● **Activity**:
Only lines that contain the string "display" should be returned from the material below.

---------- Data provided ----------

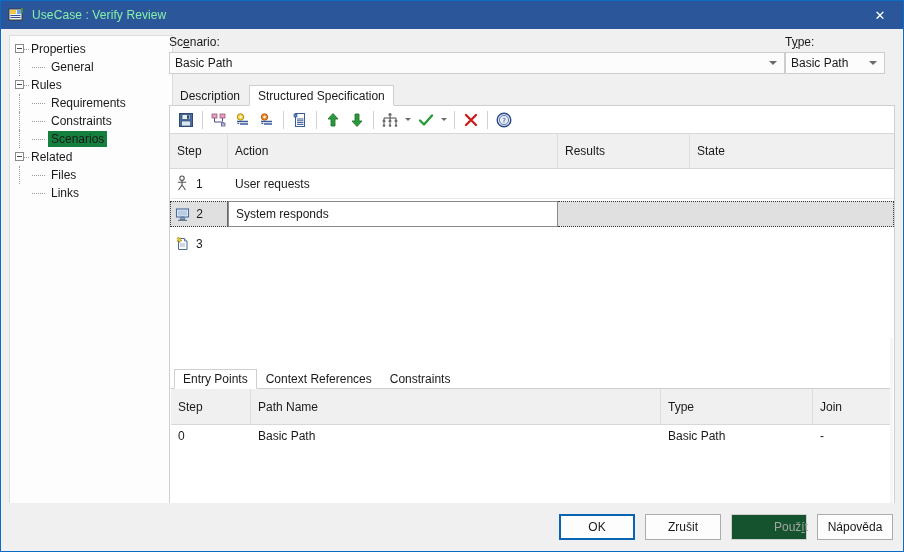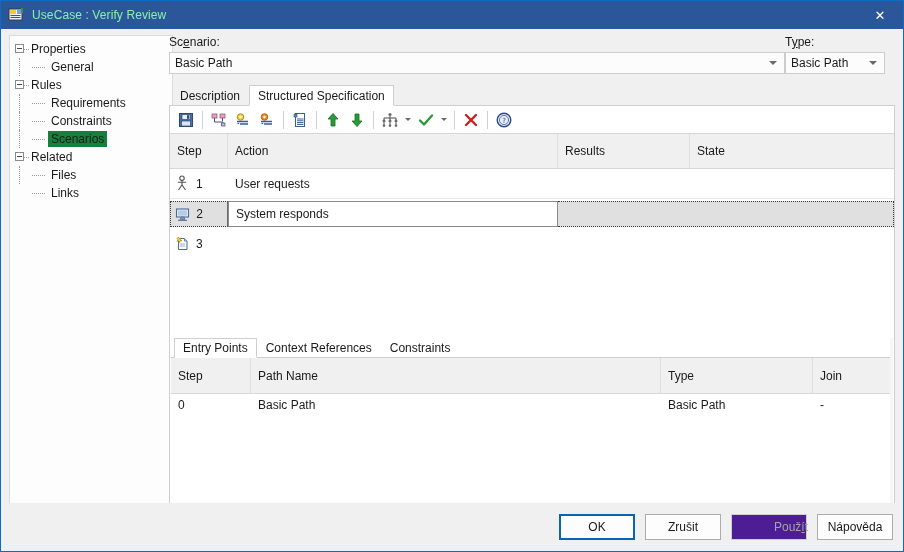--- a/index.html
+++ b/index.html
@@ -199,20 +199,21 @@
   .placeholder { color: #a0a0a0; font-style: italic; }
   
   .bottomwrap {
     position: absolute; left: 1px; right: 1px; bottom: 1px;
     height: 186px;
   }
   .btabstrip {
     display: flex; align-items: flex-end; height: 20px;
     padding-left: 3px;
     border-bottom: 1px solid #cfcfcf;
+    margin-top: 31px;
   }
   .btab {
     height: 18px; padding: 0 8px;
     display: flex; align-items: center;
     font-size: 12px; cursor: pointer;
     border: 1px solid transparent;
   }
   .btab.active {
     background: #ffffff;
     border: 1px solid #cfcfcf;
@@ -228,21 +229,21 @@
     background: #f0f0f0;
   }
   .btn {
     width: 76px; height: 26px;
     background: #fdfdfd; border: 1px solid #acacac;
     font-size: 12px; display: flex;
     align-items: center; justify-content: center;
     cursor: pointer; color: #1a1a1a;
   }
   .btn.default { border: 2px solid #0a64b4; }
-  .btn.disabled { color: #a5a5a5; border-color: #cfcfcf; background: #4c1d95; cursor: default; padding-left: 44px; }
+  .btn.disabled { color: #a5a5a5; border-color: #cfcfcf; background: #14532d; cursor: default; padding-left: 44px; }
   .btn u { text-decoration: underline; }
   .vscroll {
     position: absolute; right: 0; top: 0; width: 3px; bottom: 0;
     background: #f6f6f6;
   }
 </style>
 </head>
 <body>
 
 <div class="window">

----------

● **Your solution**:
     display: flex; align-items: flex-end; height: 20px;
     display: flex; align-items: center;
     font-size: 12px; display: flex;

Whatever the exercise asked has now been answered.